In general, pride involves the pleasure derived from one’s achievements being made public in ways that elicit approval and raise one’s social standing. Pride may even have evolved as an emotion that propels people to gain social status. Along these lines, Tracy differentiates the underlying motives behind authentic and hubristic pride being associated with gaining social status. The former entails the raising of social status for “prestige” reasons, or people being recognized and exalted because their accomplishments have high social value. By comparison, the latter entails a “dominance” motive, or an unrelenting need to impress others and achieve power, fame, or fortune, even through recourse to deceit and exploitation, if necessary.
Healthy pride can also be distinguished by its interpersonal effects. A team of Harvard researchers, led by Alison Brooks, discovered that when a successful person exhibits authentic pride, onlookers are likely to experience benign envy, whereas when a successful person manifests hubristic pride, the chances are that onlookers will experience malicious envy. In other words, when people reveal how their pathway to success involved persistence and effort, overcoming failures along the way, it tends to inspire benign envy, or a desire on the part of onlookers to work harder to match this type and level of success. However, when people explicitly or implicitly convey that their pathway to success was void of failures and effort—somehow the inevitable result of their inborn talent—onlookers are likely to resent and undermine the successful person and his or her achievements. There are social costs also to appearing conspicuously proud, versus humble, in victory. Analyzing responses to videos depicting people in the context of winning situations, Australian researchers found that those who appeared humble in victory were perceived more favorably.

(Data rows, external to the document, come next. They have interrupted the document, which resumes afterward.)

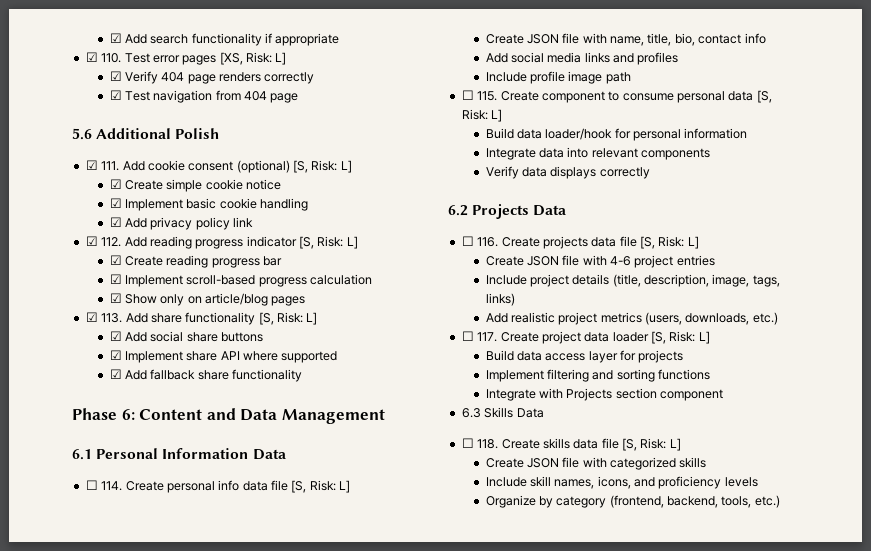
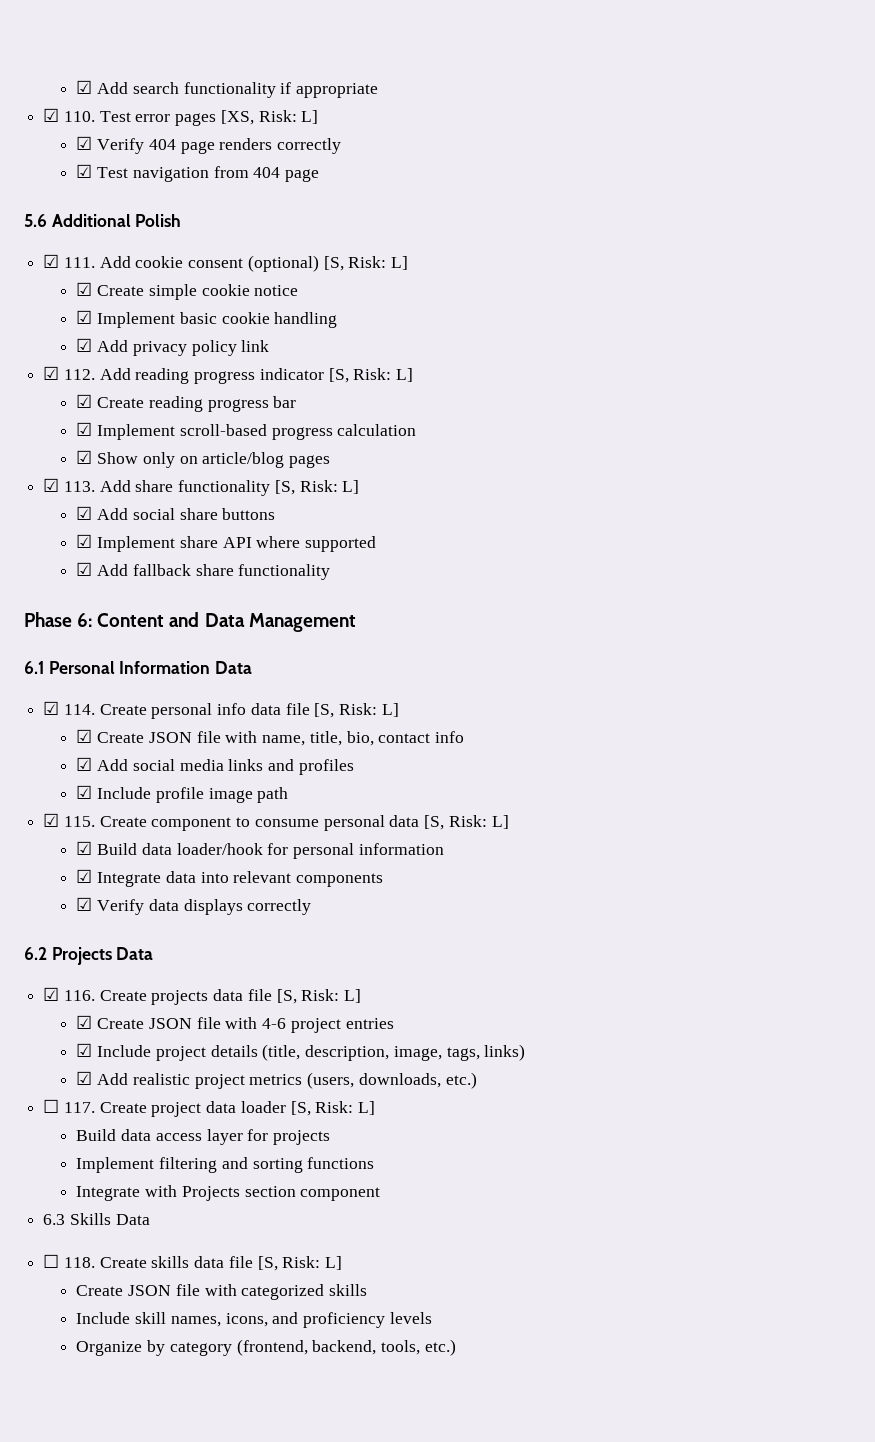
- ☐ 114. Create personal info data file [S, Risk: L]
+ ☑ 114. Create personal info data file [S, Risk: L]
- Create JSON file with name, title, bio, contact info
+ ☑ Create JSON file with name, title, bio, contact info
- Add social media links and profiles
+ ☑ Add social media links and profiles
- Include profile image path
+ ☑ Include profile image path
- ☐ 115. Create component to consume personal data [S, Risk: L]
+ ☑ 115. Create component to consume personal data [S, Risk: L]
- Build data loader/hook for personal information
+ ☑ Build data loader/hook for personal information
- Integrate data into relevant components
+ ☑ Integrate data into relevant components
- Verify data displays correctly
+ ☑ Verify data displays correctly
- ☐ 116. Create projects data file [S, Risk: L]
+ ☑ 116. Create projects data file [S, Risk: L]
- Create JSON file with 4-6 project entries
+ ☑ Create JSON file with 4-6 project entries
- Include project details (title, description, image, tags, links)
+ ☑ Include project details (title, description, image, tags, links)
- Add realistic project metrics (users, downloads, etc.)
+ ☑ Add realistic project metrics (users, downloads, etc.)

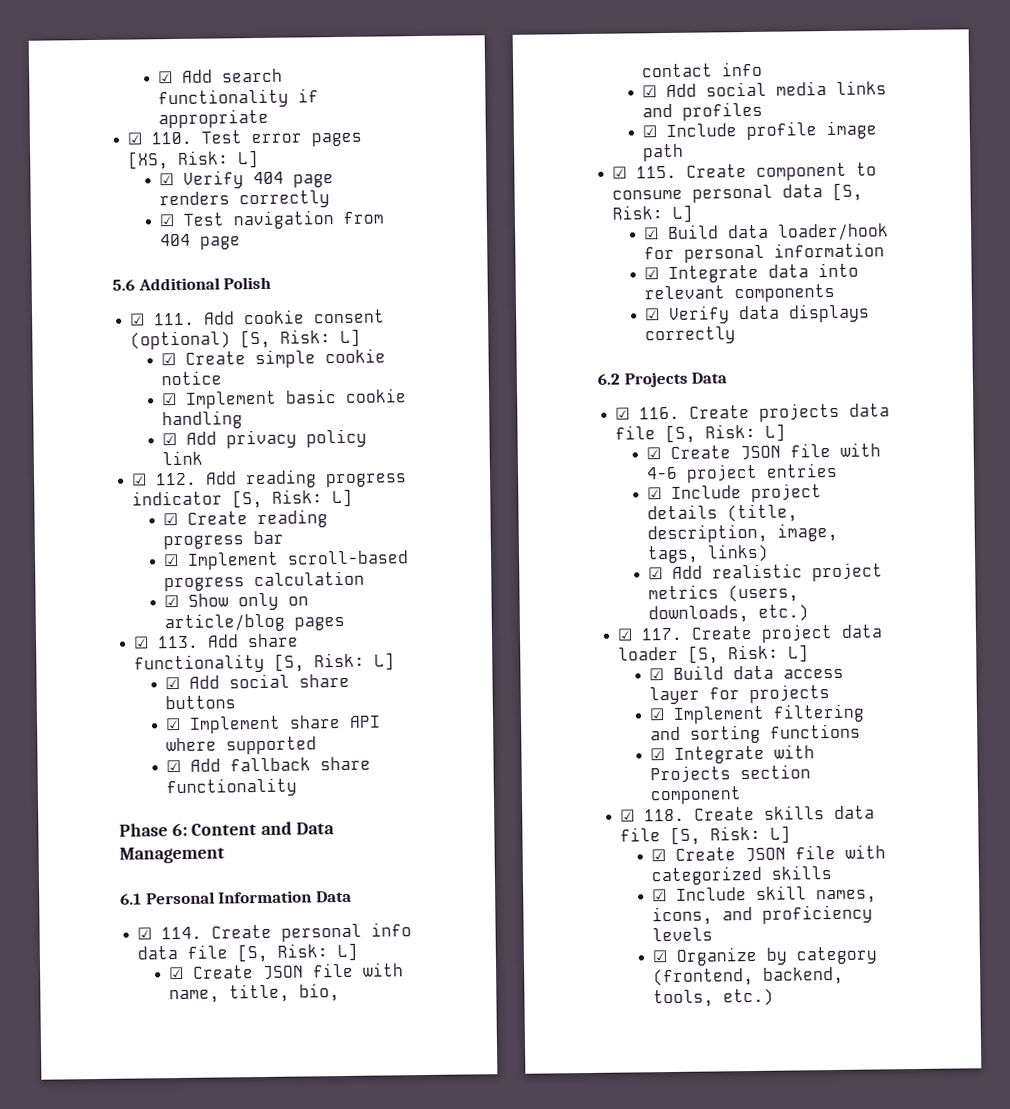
- ☐ 117. Create project data loader [S, Risk: L]
+ ☑ 117. Create project data loader [S, Risk: L]
- Build data access layer for projects
+ ☑ Build data access layer for projects
- Implement filtering and sorting functions
+ ☑ Implement filtering and sorting functions
- Integrate with Projects section component
+ ☑ Integrate with Projects section component
- 6.3 Skills Data
- ☐ 118. Create skills data file [S, Risk: L]
+ ☑ 118. Create skills data file [S, Risk: L]
- Create JSON file with categorized skills
+ ☑ Create JSON file with categorized skills
- Include skill names, icons, and proficiency levels
+ ☑ Include skill names, icons, and proficiency levels
- Organize by category (frontend, backend, tools, etc.)
+ ☑ Organize by category (frontend, backend, tools, etc.)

In essence, healthy pride in the context of victorious moments involves “not grinning when winning,” or suppressing overt or smug displays of joy around those who have been outperformed.
What might this all mean for psychotherapists working with high-achieving clients who, surprisingly, demonstrate low self-worth; or, what is commonly labeled “imposter syndrome?”
Many such clients were either deprived of any achievement recognition by caregivers, or supplied with the sort of hyperbolic, generic praise (“You are a great person, you can become anything you want in life!”) that rendered it meaningless and incredulous. It might mean that there needs to be a treatment focus on engendering healthy pride, or recurrent invitation to speak up about accomplishments met with exquisite sensitivity shown by psychotherapists to wholeheartedly and genuinely underscore the hard work and persistence shown by such clients in the attainment of personally meaningful goals. Helping them own the successes they have earned in proud moments could bolster their self-worth. Being proud of clients during their prideful moments can anchor them to a primal motivational source that propels them to pursue what they care most about and have talent at, and imbue their life with meaning.